**WHAT THIS TASK INVOLVES**
Copy each line below as it stands, but skip any picture it contains.

**PROVIDED INFORMATION**

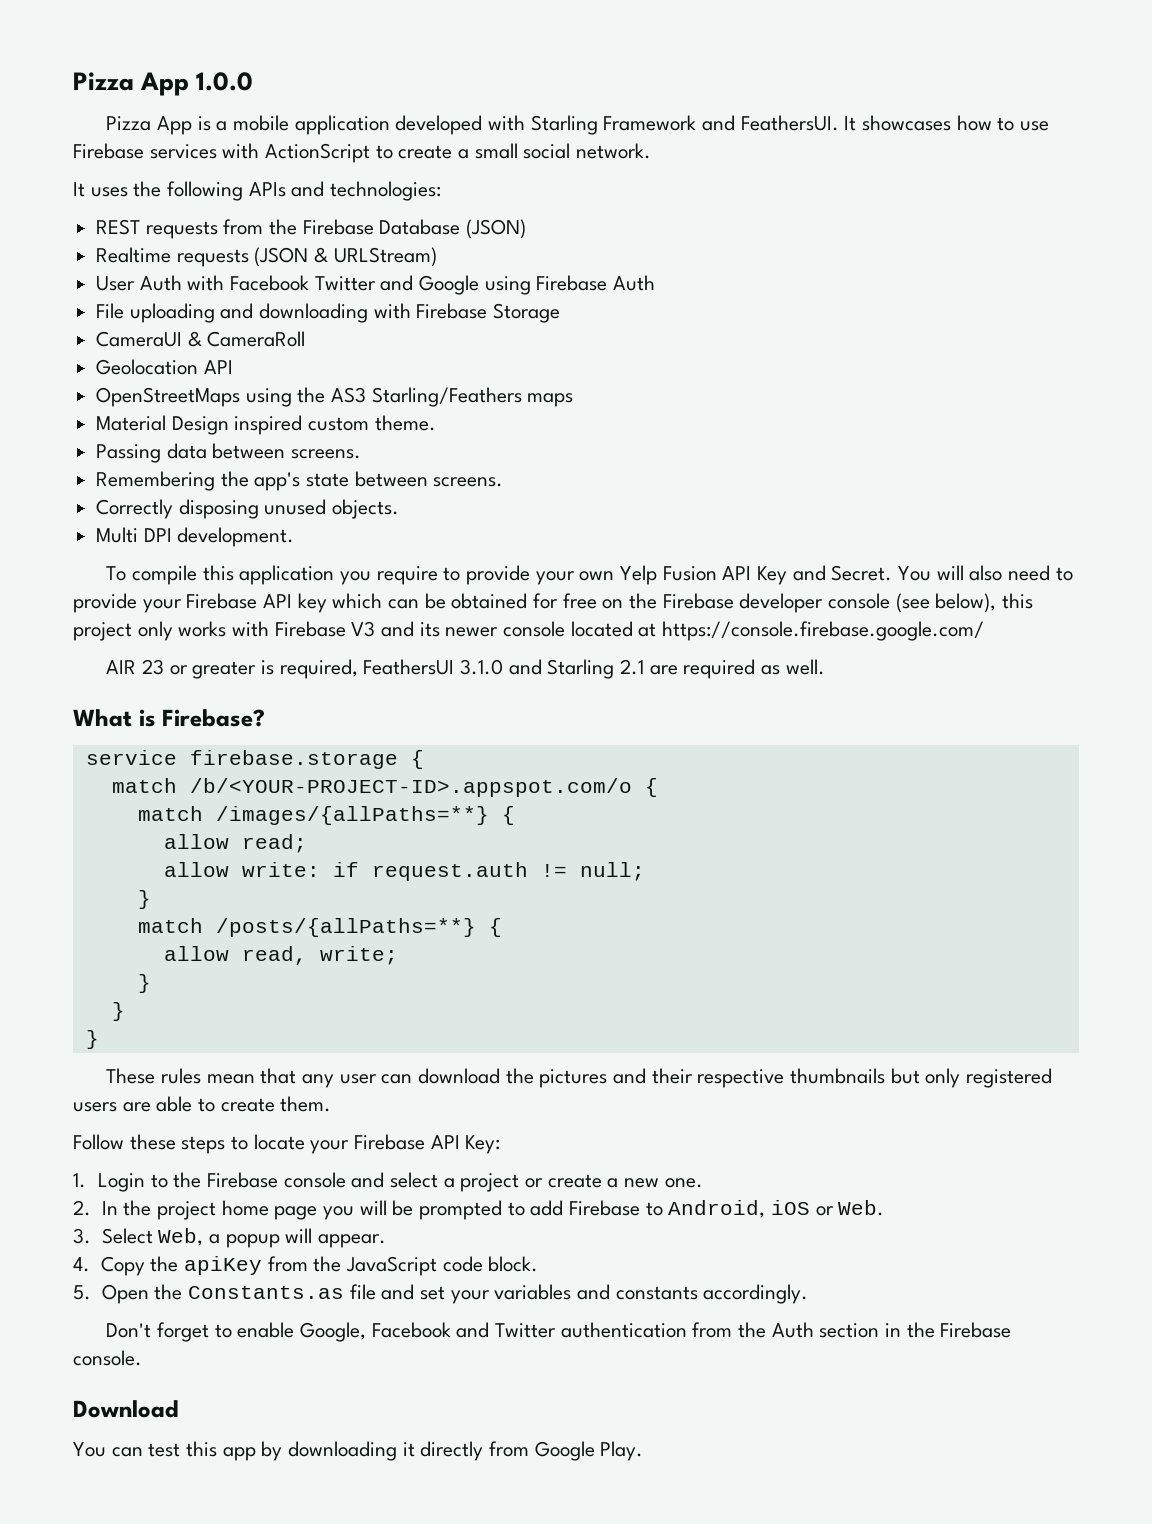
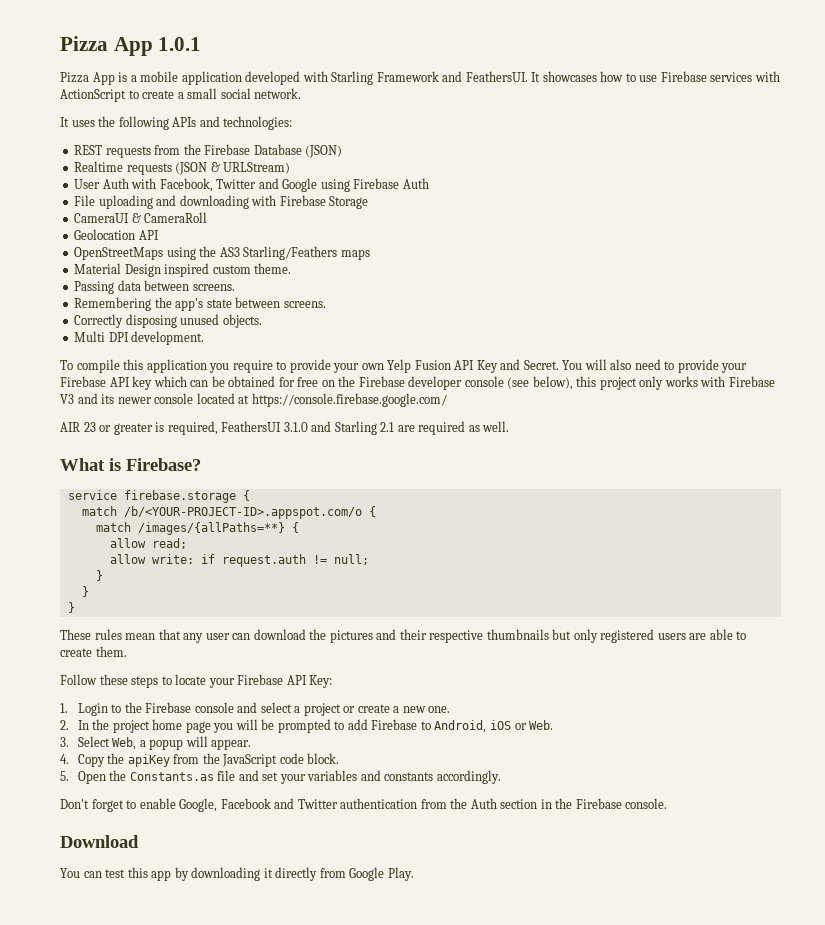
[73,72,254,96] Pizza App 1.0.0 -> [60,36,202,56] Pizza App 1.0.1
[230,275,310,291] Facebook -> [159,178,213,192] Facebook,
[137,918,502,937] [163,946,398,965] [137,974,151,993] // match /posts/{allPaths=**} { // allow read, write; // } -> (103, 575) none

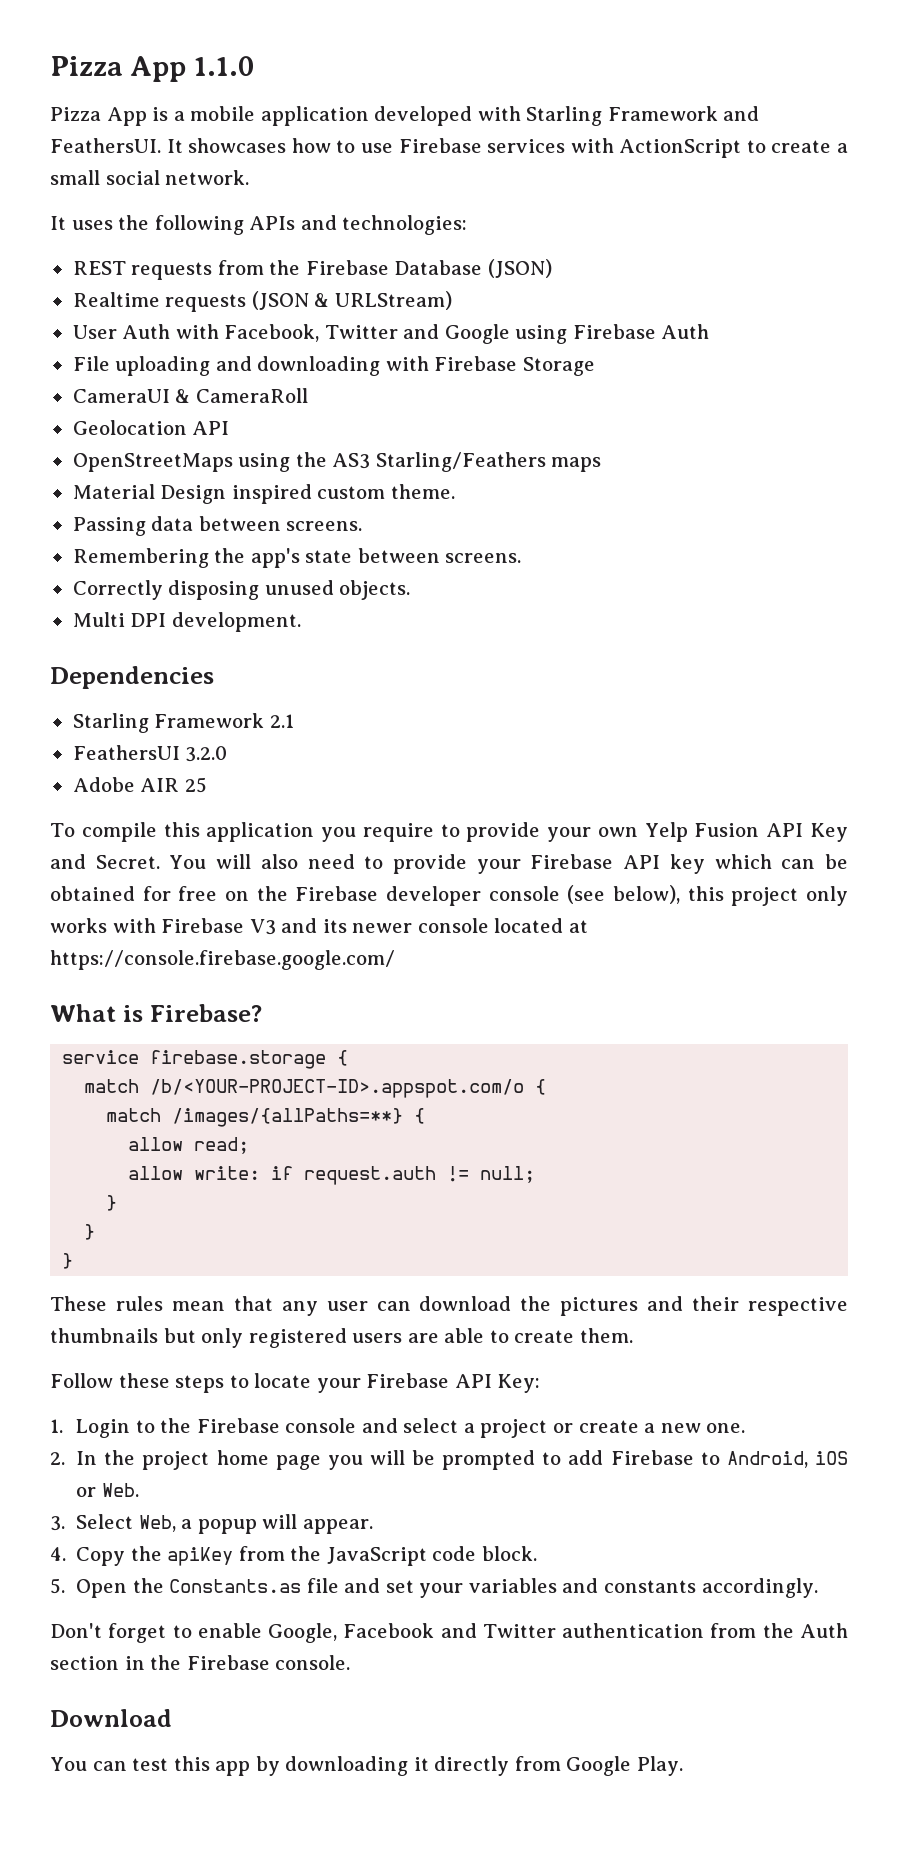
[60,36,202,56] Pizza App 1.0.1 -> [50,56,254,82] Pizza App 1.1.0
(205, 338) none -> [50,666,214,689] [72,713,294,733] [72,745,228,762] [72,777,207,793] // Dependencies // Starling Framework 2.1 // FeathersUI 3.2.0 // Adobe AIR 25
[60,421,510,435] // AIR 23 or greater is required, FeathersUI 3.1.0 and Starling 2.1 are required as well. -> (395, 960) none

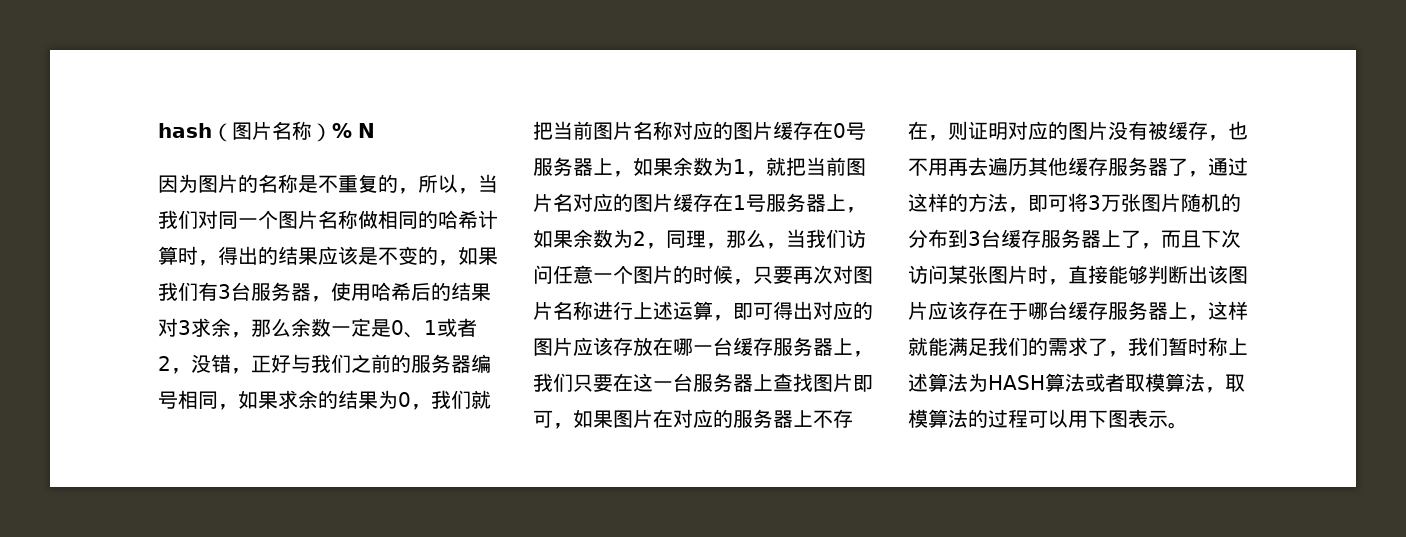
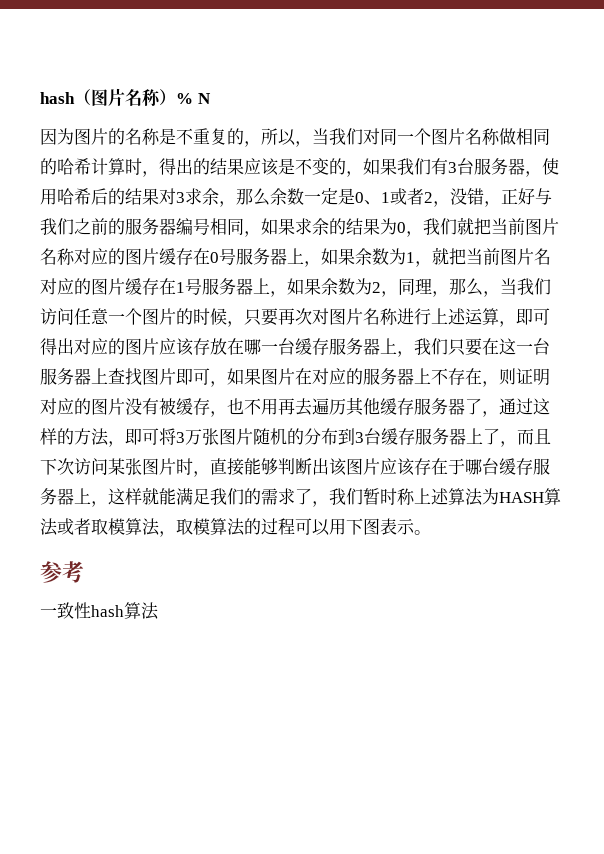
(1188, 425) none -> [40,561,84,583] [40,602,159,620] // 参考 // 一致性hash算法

**YOUR RESPONSE**
[73,72,254,96] Pizza App 1.0.0 -> [60,36,202,56] Pizza App 1.0.1
[230,275,310,291] Facebook -> [159,178,213,192] Facebook,
[137,918,502,937] [163,946,398,965] [137,974,151,993] // match /posts/{allPaths=**} { // allow read, write; // } -> (103, 575) none

[60,36,202,56] Pizza App 1.0.1 -> [50,56,254,82] Pizza App 1.1.0
(205, 338) none -> [50,666,214,689] [72,713,294,733] [72,745,228,762] [72,777,207,793] // Dependencies // Starling Framework 2.1 // FeathersUI 3.2.0 // Adobe AIR 25
[60,421,510,435] // AIR 23 or greater is required, FeathersUI 3.1.0 and Starling 2.1 are required as well. -> (395, 960) none

(1188, 425) none -> [40,561,84,583] [40,602,159,620] // 参考 // 一致性hash算法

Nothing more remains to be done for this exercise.